However, on a sequential basis, first quarter current account deficit for FY15 widens from 1.2 percent, while trade deficit too rises to USD 34 billion from USD 30.6 billion.
The first quarter current account deficit for the fiscal year FY15 widens to 1.7 percent from 1.2 percent in Jan-Mar quarter. The CAD widens to USD 7.8 billion versus USD 1.3 billion quarter-on-quarter. However, on a year-on year basis, it has narrowed considerably compared to 4.8 percent of the GDP during the same quarter last fiscal (2013-14).
The main reason for the sequential increase in the CAD is expected to be the widening of the trade deficit to USD 34 billion from the USD 30.6 billion in a quarter-ago period. However, the CAD and trade deficit are much lower than a year-ago levels. The trade deficit has narrowed from USD 50.5 billion, year-on-year.
Imports have declined to 6.5 percent and the exports are up to 10.6 percent. Gold imports are down to USD 7 billion from USD 16 billion comparable to last year.

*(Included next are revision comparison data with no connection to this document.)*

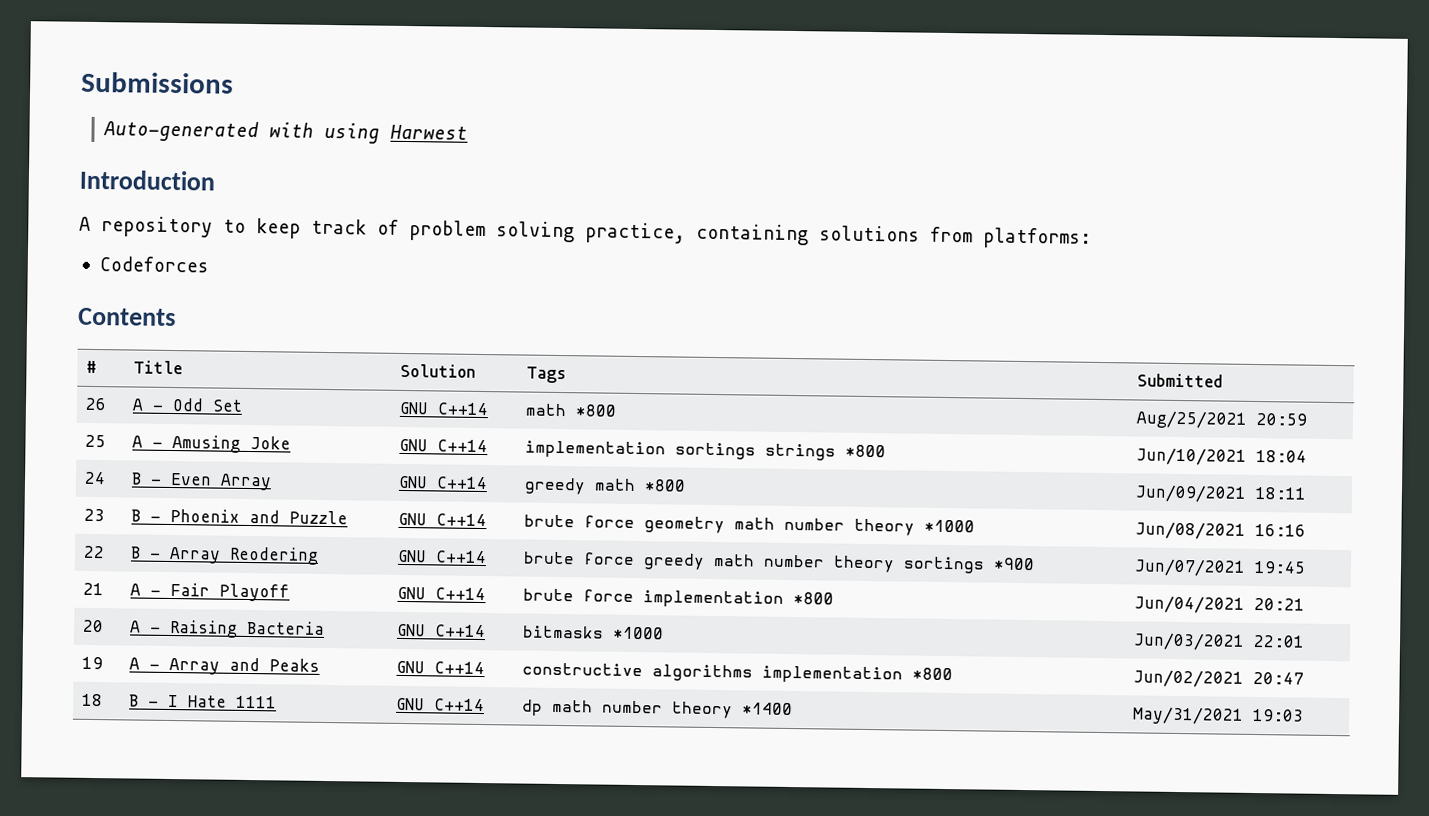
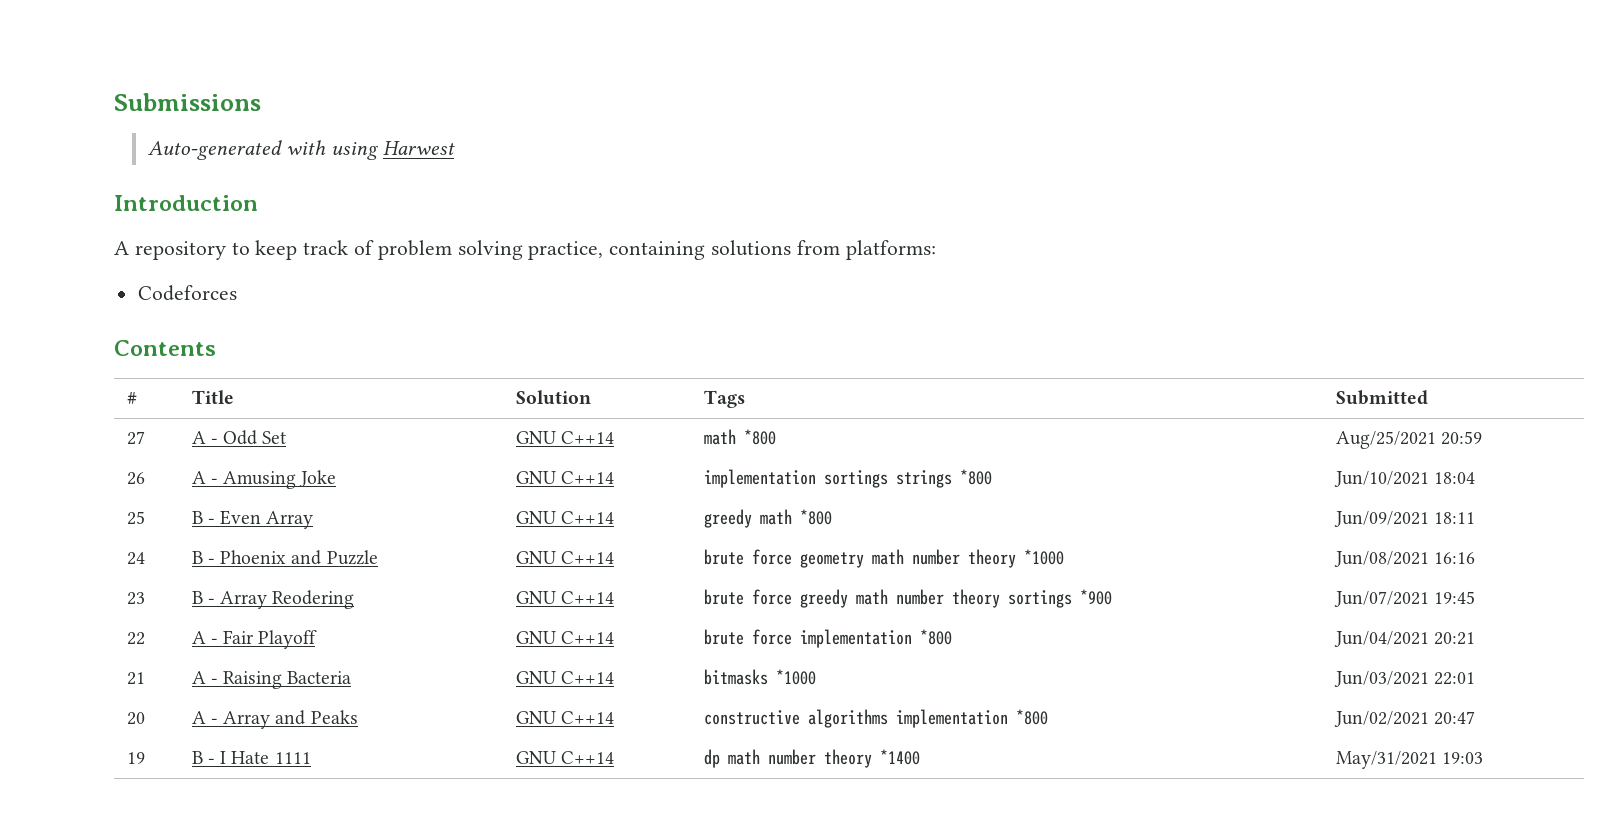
[84,397,107,411] 26 -> [126,431,145,445] 27
[84,434,106,448] 25 -> [126,472,145,485] 26
[83,471,106,485] 24 -> [126,511,145,525] 25
[83,508,105,522] 23 -> [126,552,145,565] 24
[83,545,105,559] 22 -> [126,592,145,605] 23
[82,582,104,596] 21 -> [126,632,145,645] 22
[82,619,104,633] 20 -> [126,672,145,685] 21
[81,656,103,670] 19 -> [126,712,145,725] 20
[81,693,103,707] 18 -> [126,752,145,764] 19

Non-gold imports, however, are up 1.3 percent.
Is widening of CAD a worry?
Indranil Pan of Kotak believes the widening of the current account deficit is not an immediate worry but may impact the gross domestic product if the mining of metals is not increased substantially.
According to Pan, the trade deficit is likely to increase if government does not come out with a clear decision on coal block allocation and metal mining soon. The move will not only broaden the CAD but will also impact the economic growth of the country, he adds.